» WHAT THE TASK REQUIRES
One range is to be output from the listing below, exactly as written: the line with "(148, 627) none" to the line with "(761, 790) none", both kept.

» AVAILABLE DATA
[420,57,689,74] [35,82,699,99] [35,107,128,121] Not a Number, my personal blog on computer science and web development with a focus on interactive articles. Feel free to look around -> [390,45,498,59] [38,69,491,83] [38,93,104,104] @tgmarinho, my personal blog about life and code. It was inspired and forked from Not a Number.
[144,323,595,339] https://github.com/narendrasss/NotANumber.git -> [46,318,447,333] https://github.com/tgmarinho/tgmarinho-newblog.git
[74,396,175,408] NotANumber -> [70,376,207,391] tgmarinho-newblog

---

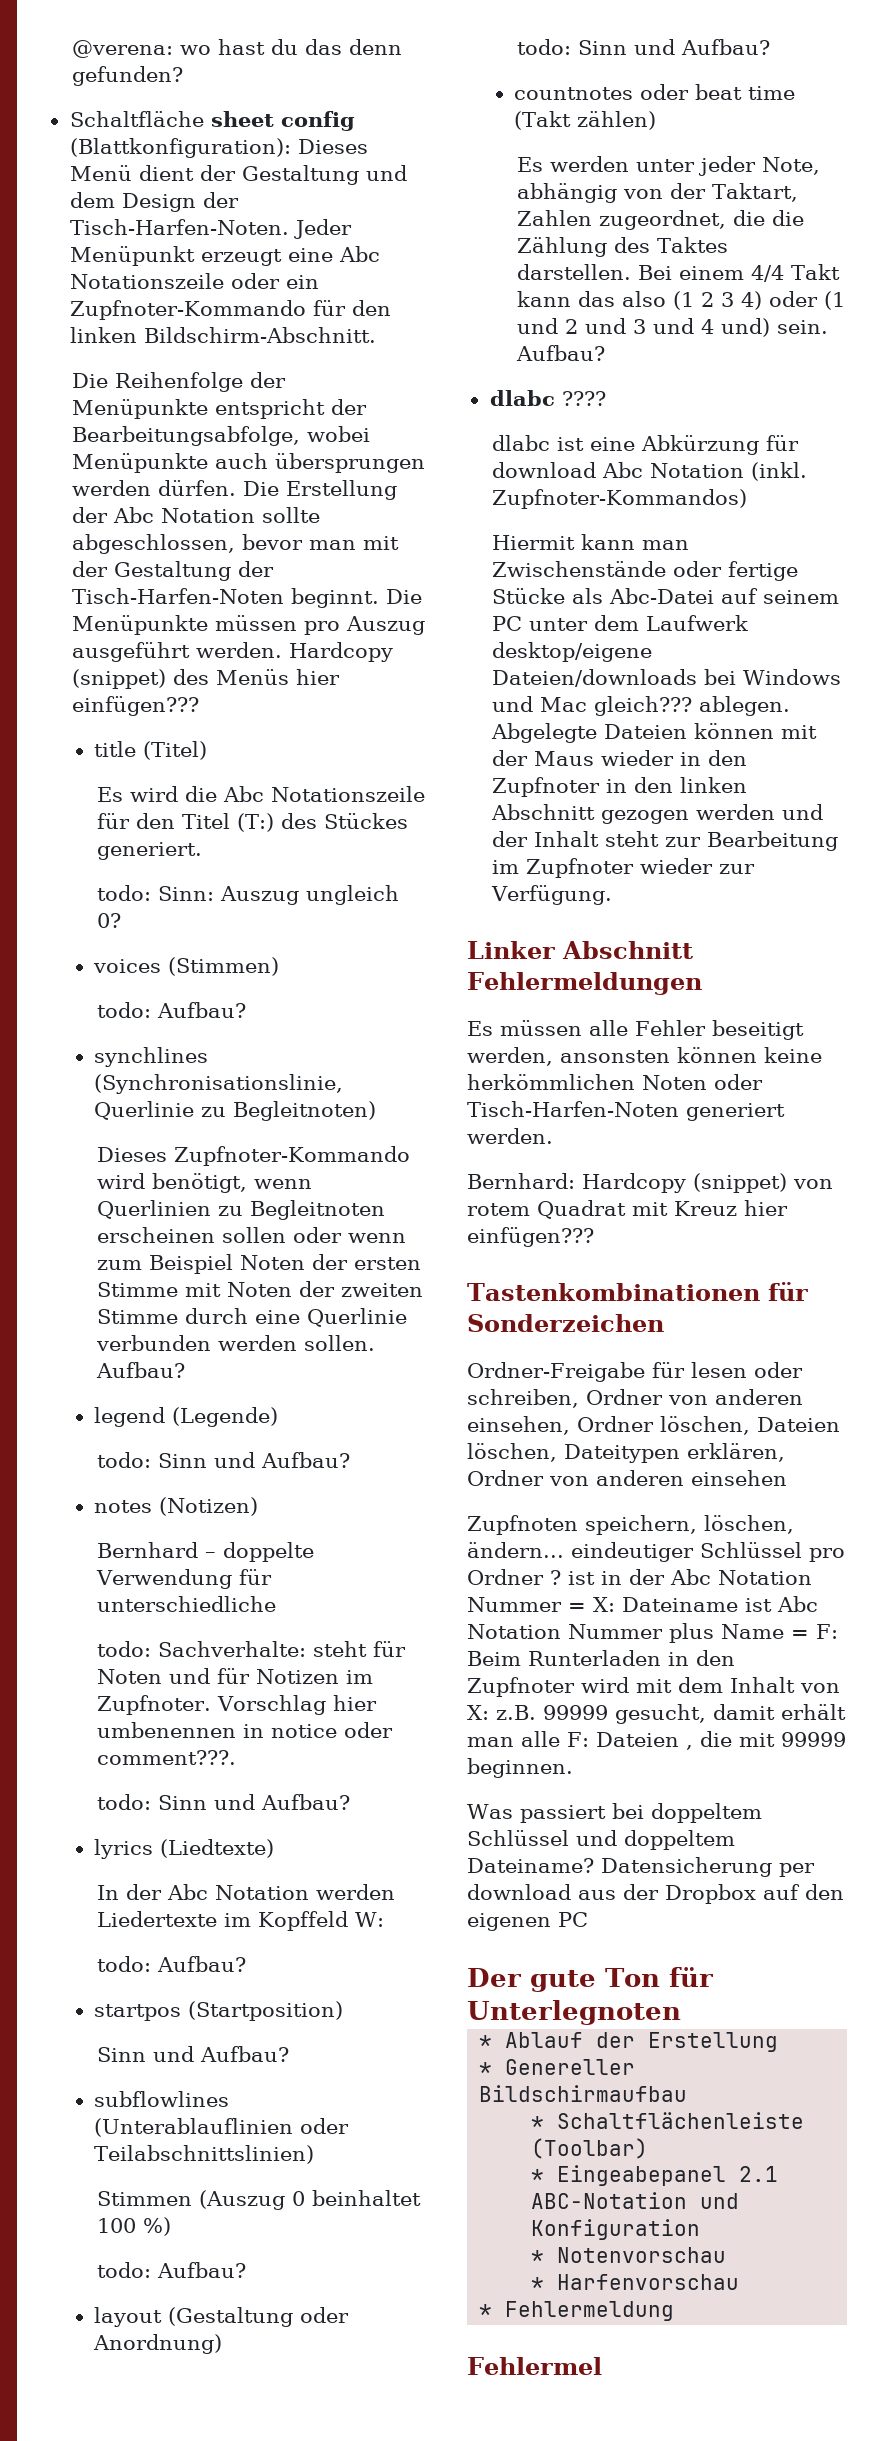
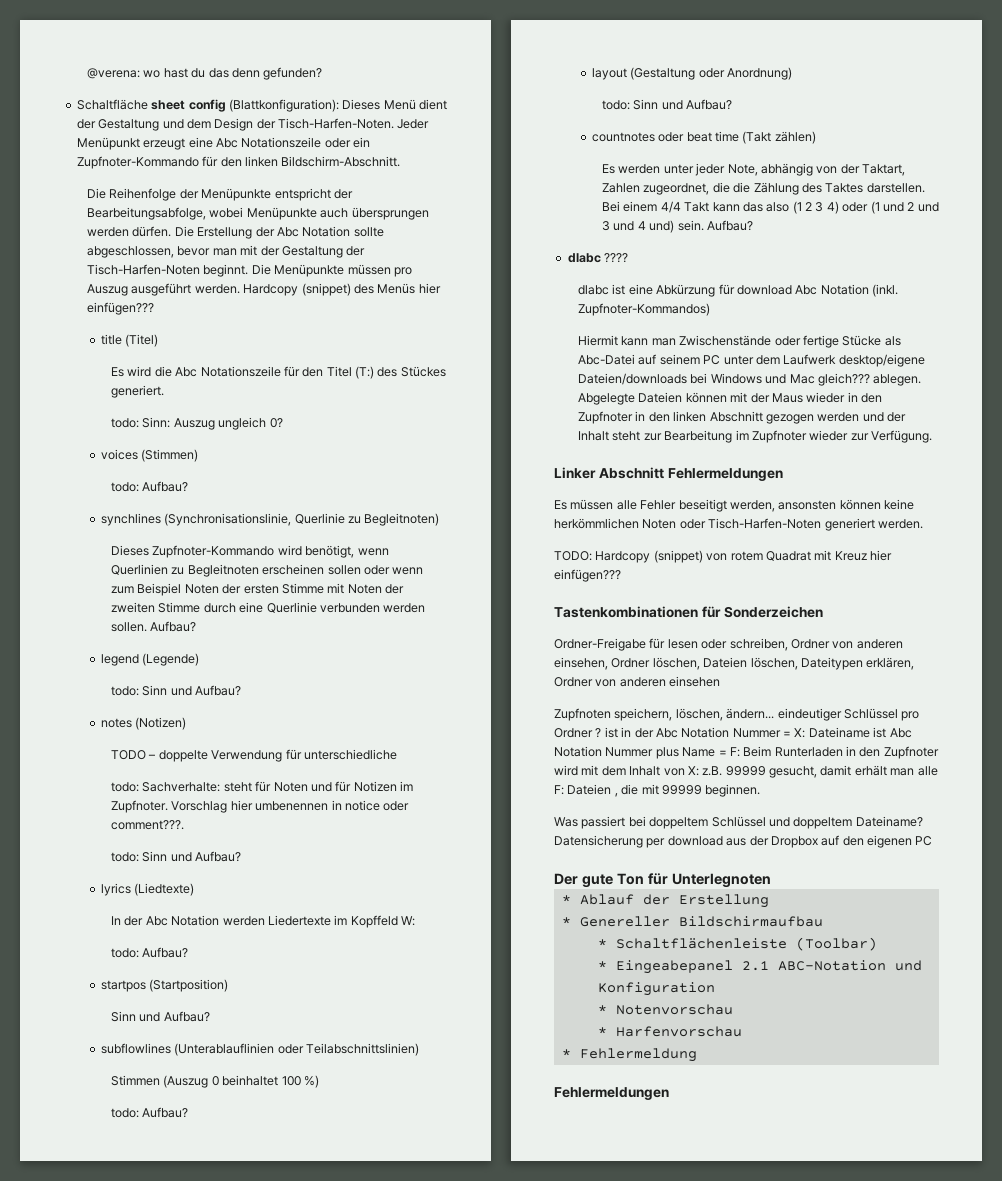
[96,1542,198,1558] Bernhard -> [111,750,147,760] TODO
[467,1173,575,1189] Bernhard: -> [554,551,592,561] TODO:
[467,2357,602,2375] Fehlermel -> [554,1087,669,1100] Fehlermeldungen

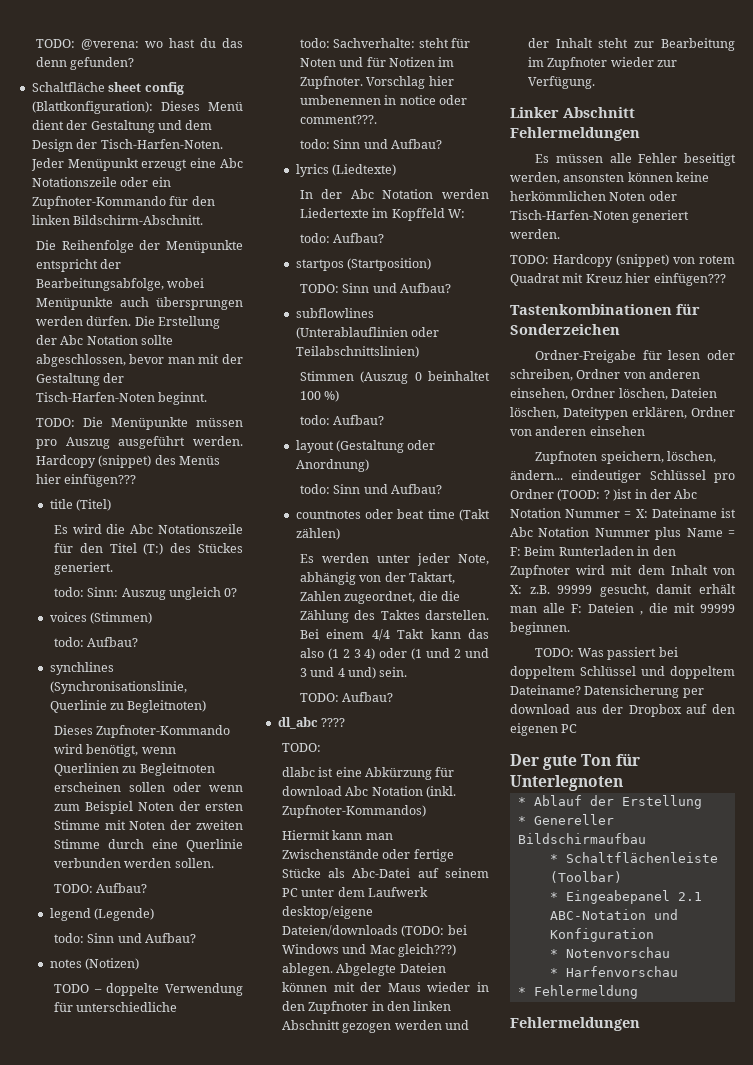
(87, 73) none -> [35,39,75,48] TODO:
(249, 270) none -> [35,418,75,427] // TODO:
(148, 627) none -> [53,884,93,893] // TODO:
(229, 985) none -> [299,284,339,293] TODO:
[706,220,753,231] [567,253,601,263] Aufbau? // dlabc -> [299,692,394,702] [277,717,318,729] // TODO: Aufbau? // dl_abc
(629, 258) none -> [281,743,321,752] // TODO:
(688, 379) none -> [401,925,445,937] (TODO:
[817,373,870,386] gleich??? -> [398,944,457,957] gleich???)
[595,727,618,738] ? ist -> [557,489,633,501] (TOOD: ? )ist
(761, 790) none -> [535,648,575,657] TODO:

» TASK OUTPUT
(148, 627) none -> [53,884,93,893] // TODO:
(229, 985) none -> [299,284,339,293] TODO:
[706,220,753,231] [567,253,601,263] Aufbau? // dlabc -> [299,692,394,702] [277,717,318,729] // TODO: Aufbau? // dl_abc
(629, 258) none -> [281,743,321,752] // TODO:
(688, 379) none -> [401,925,445,937] (TODO:
[817,373,870,386] gleich??? -> [398,944,457,957] gleich???)
[595,727,618,738] ? ist -> [557,489,633,501] (TOOD: ? )ist
(761, 790) none -> [535,648,575,657] TODO:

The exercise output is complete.